1
votes

I am hoping to use ggplot to construct a barplot of frequencies (or just % 1s) of a bunch of binary variables, and am having trouble getting them all together on one plot.

The variables all stem from the same question in a survey, so ideally it'd be nice to have data that is tidy with one column for this variable, but respondents could select more than one option and I'm hoping to retain that instead of having a "more than one selected" option. Here is a slice of the data:

structure(list(gender = structure(c("Male", "Male", "Female", 
"Female", "Female", "Female", "Male", "Male", "Male", "Male"), label = "Q4", format.stata = "%24s"), 
    var1 = structure(c("0", "0", "1", "1", "0", "0", "0", "0", 
    "0", "0"), format.stata = "%9s"), var2 = structure(c("0", 
    "98", "1", "0", "0", "0", "0", "0", "0", "0"), format.stata = "%9s"), 
    var3 = structure(c("0", "0", "0", "0", "0", "0", "0", "0", 
    "0", "0"), format.stata = "%9s"), var4 = structure(c("1", 
    "0", "1", "0", "0", "0", "1", "1", "0", "0"), format.stata = "%9s"), 
    var5 = structure(c("1", "0", "0", "0", "0", "1", "0", "0", 
    "0", "0"), format.stata = "%9s")), row.names = c(NA, -10L
), class = c("tbl_df", "tbl", "data.frame"))
1
Can you clarify what you are looking to construct based on the data provided?
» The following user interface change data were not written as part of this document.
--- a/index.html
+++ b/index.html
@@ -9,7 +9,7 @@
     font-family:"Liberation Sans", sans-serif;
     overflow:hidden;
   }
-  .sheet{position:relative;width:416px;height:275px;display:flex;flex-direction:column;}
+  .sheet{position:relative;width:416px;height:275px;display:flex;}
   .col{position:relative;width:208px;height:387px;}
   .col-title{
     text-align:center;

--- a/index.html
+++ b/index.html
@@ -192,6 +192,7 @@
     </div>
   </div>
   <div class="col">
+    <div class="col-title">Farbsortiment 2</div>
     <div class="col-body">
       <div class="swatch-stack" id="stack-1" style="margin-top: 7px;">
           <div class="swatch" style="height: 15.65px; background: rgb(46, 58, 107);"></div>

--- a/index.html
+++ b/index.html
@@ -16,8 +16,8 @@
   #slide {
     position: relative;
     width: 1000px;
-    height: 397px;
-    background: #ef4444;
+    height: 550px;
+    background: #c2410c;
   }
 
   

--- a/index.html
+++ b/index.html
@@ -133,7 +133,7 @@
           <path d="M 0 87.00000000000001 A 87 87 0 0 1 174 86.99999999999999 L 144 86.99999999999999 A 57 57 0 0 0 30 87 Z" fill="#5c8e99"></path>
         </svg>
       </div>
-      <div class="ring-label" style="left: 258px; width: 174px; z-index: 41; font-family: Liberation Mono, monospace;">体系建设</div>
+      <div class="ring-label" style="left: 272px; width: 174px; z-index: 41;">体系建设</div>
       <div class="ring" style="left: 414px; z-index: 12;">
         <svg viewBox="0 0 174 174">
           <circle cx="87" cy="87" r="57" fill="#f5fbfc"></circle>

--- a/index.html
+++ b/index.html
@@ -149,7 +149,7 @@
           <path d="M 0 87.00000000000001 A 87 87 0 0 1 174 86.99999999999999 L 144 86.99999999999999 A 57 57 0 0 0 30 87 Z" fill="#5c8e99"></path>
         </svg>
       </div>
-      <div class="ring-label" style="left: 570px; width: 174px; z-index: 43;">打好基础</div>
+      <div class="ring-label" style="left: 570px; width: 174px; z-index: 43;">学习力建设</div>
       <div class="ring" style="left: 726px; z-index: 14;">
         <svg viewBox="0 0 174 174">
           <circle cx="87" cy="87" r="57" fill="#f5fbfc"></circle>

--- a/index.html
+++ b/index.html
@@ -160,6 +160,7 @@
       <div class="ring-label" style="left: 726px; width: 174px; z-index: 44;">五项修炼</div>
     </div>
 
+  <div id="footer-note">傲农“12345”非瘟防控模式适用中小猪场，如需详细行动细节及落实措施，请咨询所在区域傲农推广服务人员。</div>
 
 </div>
It's not clear to me how you want to organize your intended chart, given the example data. Also.. is there supposed to be a 98 in there or is it supposed to be all 1's and 0's? - chemdork123
@chemdork123 Sorry, the 98 represents a missing value. And the ideal chart would have var1, var2, var3, etc. along the x axis and with a frequency or percentage of 1s along the y for each respective var. - todd_b

1 Answers

2
votes

Get the data in long format so that it is easier to plot.

library(tidyverse)

df %>%
  pivot_longer(cols = starts_with('var')) %>%
  group_by(name) %>%
  summarise(frequency_of_1 = sum(value == 1)) %>%
  #If you need percentage use mean instead of sum
  #summarise(frequency_of_1 = mean(value == 1)) %>%
  ggplot() + aes(name, frequency_of_1) + geom_col()

enter image description here


In base R you can do this with colSums and barplot.

barplot(colSums(df[-1] == 1))
#For percentage
#barplot(colMeans(df[-1] == 1))